#LetsData is now available in 6 AWS regions

Oct 31, 2023

Today, we are announcing the launch of multi-region support for #LetsData.

#LetsData is now available in the following AWS regions:

us-east-1 (N. Virginia)
us-west-2 (Oregon)
us-east-2 (Ohio)
eu-west-1 (Ireland)
ap-south-1 (Mumbai)
ap-northeast-1 (Tokyo)

You can read about the feature details in our our docs [1].

Background: Data Locality

Before we get into the details of the #LetsData multi-region feature, let’s look at why multi-region support is important in modern day data processing.

Data and Compute Locality

Google’s Map Reduce [2] and Apache’s Hadoop / HDFS [3] are seminal technologies for large scale distributed data processing. One of the key design tenets from these systems is about the data locality.

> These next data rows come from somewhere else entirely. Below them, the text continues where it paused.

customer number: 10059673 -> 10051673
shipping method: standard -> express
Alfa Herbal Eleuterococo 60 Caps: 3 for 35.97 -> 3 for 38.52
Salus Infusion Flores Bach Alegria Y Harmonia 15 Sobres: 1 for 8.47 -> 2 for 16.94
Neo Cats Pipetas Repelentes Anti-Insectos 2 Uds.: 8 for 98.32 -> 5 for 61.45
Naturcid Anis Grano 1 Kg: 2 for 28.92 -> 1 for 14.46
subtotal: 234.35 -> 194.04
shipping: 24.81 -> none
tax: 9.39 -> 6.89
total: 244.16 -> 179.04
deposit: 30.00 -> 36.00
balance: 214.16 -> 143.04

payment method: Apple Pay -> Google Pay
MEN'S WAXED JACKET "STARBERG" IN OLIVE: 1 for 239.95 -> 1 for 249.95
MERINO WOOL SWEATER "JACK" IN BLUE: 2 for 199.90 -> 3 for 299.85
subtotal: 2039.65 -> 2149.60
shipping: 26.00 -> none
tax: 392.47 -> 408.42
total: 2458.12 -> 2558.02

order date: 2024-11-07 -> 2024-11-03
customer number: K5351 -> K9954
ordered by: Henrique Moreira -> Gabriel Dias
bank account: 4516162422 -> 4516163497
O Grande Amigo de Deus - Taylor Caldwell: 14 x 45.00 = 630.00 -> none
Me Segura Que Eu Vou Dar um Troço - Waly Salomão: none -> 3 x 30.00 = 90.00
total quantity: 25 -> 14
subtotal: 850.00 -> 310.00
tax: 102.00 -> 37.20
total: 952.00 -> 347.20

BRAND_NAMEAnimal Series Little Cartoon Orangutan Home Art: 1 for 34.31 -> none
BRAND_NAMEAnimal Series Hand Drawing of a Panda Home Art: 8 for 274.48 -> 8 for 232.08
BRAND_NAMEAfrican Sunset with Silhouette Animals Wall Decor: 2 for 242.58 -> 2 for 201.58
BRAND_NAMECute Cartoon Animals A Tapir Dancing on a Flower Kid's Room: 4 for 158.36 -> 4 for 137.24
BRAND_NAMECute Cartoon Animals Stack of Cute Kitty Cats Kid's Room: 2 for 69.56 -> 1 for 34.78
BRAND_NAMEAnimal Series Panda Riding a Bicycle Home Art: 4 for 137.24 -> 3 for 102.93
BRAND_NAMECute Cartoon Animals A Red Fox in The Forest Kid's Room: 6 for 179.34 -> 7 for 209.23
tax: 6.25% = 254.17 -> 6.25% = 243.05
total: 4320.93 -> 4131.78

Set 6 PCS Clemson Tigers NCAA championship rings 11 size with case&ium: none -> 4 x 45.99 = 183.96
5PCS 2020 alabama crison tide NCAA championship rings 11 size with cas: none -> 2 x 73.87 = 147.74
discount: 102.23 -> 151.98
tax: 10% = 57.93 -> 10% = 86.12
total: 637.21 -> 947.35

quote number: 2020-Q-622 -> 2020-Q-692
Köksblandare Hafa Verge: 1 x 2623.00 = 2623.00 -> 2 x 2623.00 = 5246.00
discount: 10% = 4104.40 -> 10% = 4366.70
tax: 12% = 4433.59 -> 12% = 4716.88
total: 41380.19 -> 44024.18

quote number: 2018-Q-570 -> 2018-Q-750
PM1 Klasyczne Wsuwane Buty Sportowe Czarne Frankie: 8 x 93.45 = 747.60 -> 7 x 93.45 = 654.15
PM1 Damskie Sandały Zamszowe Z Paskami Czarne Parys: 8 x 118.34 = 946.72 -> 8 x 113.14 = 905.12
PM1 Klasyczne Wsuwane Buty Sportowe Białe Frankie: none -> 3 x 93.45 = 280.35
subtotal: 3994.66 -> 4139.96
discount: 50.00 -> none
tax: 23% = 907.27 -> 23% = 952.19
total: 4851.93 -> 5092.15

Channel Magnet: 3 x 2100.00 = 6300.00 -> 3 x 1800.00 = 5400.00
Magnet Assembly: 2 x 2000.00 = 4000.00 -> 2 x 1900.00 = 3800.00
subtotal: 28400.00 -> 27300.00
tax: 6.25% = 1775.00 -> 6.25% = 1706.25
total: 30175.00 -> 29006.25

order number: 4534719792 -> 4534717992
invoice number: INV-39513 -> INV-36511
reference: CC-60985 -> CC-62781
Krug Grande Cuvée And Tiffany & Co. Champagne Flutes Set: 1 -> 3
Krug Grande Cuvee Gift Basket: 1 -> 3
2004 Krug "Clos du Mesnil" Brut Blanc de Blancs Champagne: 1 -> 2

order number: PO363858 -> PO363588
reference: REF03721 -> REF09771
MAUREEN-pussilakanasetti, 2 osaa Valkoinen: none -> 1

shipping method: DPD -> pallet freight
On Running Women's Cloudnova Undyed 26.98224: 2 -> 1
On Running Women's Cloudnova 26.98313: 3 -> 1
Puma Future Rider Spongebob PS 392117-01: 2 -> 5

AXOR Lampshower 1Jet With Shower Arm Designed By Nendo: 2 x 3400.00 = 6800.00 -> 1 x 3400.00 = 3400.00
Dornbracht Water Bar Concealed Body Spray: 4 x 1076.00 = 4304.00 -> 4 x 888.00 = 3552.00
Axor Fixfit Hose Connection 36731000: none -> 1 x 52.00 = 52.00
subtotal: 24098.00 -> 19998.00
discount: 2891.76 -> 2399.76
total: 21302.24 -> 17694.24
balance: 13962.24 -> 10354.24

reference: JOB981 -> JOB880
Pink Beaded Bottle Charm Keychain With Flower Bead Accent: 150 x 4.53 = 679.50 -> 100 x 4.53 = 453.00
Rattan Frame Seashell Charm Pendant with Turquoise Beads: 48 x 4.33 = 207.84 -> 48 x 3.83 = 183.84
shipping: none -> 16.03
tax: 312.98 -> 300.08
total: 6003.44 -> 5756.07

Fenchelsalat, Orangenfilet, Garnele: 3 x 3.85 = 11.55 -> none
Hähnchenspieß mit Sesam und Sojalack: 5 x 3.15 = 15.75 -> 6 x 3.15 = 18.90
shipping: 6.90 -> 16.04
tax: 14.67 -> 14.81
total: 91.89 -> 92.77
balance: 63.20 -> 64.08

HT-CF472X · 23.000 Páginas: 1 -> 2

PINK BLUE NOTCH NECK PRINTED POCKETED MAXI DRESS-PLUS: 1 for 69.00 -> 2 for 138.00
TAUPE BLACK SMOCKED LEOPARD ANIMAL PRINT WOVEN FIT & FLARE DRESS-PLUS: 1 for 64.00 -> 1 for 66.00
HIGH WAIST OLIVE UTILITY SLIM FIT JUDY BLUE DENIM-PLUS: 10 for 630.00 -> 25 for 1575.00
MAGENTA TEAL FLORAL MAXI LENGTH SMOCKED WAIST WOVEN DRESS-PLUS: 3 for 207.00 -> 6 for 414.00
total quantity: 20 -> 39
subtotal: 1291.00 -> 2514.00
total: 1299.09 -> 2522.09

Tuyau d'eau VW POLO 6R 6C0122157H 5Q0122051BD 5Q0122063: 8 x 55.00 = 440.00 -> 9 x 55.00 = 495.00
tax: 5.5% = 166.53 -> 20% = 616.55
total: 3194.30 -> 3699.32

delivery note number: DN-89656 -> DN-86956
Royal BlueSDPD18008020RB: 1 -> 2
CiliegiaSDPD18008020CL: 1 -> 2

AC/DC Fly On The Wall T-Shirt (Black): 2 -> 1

From the HDFS architecture:

A computation requested by an application is much more efficient if it is executed near the data it operates on … The assumption is that it is often better to migrate the computation closer to where the data is located rather than moving the data to where the application is running.

From the Map Reduce paper:

The MapReduce master takes the location information of the input files into account and attempts to schedule a map task on a machine that contains a replica of the corresponding input data. Failing that, it attempts to schedule a map task near a replica of that task’s input data (e.g., on a worker machine that is on the same network switch as the machine containing the data). When running large MapReduce operations on a significant fraction of the workers in a cluster, most input data is read locally and consumes no network bandwidth.

These works are from ~ 2004/2005, when cloud computing either didn’t exist or was in infancy. Google Map Reduce paper cites commodity hardware, IDE disks and 100 Mbps - 1 Gbps ethernet.

AWS, EC2 and Network Bandwidth

With the likes of AWS and EC2 instances with 25 Gbps - 100 Gbps bandwidths available to services like S3 at reasonable costs, in my humble experience, the code optimizations for data locality to be on the same machine, rack or network switch might not be necessary. For example, here are the m5n instance types and their available network bandwidths and hourly costs.[4]

The m5n EC2 Instances and their network performance and costs

(The costs by themselves are affordable in my opinion. For example the m5n.25xlarge / m5n.metal costs are around $4,100 per month. These can also be decreased drastically if one were to use reserved instances or spot instances).

And we see very nice performance even in higher level services such as AWS Lambda (that might be built on top of this EC2 infrastructure) when reading / writing to AWS services such as S3 and Kinesis etc [5].

With 500 concurrent lambda tasks, #LetsData peaked at reading 455 GB per minute from S3 and writing 12.36 GB per minute in AWS Kinesis, extracting 2.7 million records per minute (~45K records per second!)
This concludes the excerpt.